TASK INSTRUCTIONS: Every record below needs to be written out exactly, apart from the pictures.

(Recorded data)
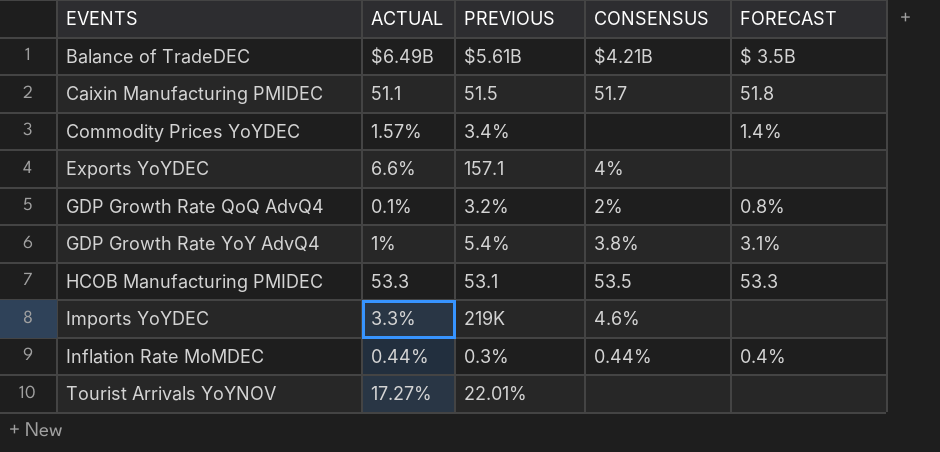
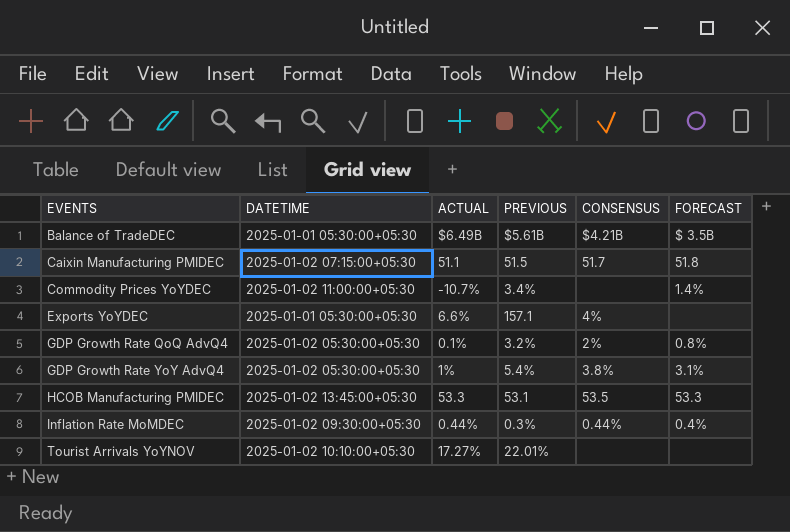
column DATETIME | position: none -> 2
row Imports YoYDEC: 3.3% | 219K | 4.6% | none -> none
Commodity Prices YoYDEC | ACTUAL: 1.57% -> -10.7%

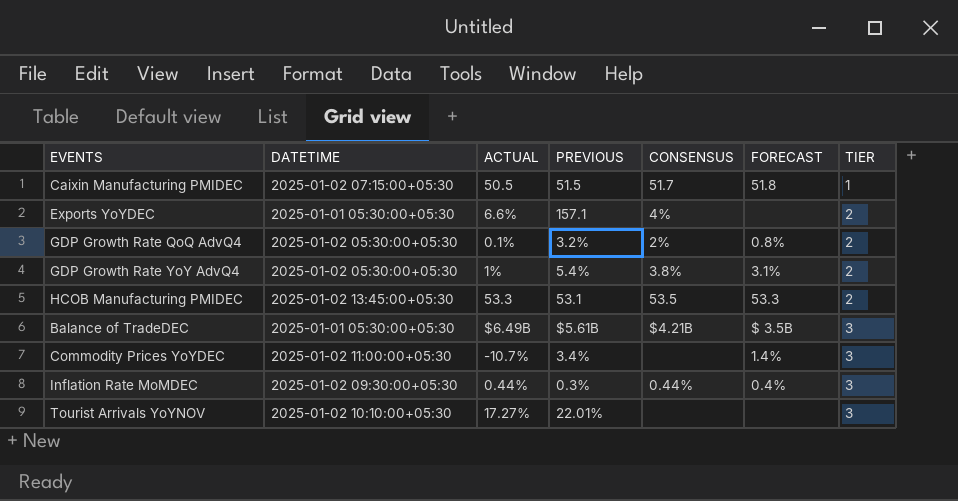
row order: EVENTS ascending -> TIER ascending
column TIER | position: none -> 7
Caixin Manufacturing PMIDEC | ACTUAL: 51.1 -> 50.5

RESPONSE FOR THIS EXERCISE:
column DATETIME | position: none -> 2
row Imports YoYDEC: 3.3% | 219K | 4.6% | none -> none
Commodity Prices YoYDEC | ACTUAL: 1.57% -> -10.7%

row order: EVENTS ascending -> TIER ascending
column TIER | position: none -> 7
Caixin Manufacturing PMIDEC | ACTUAL: 51.1 -> 50.5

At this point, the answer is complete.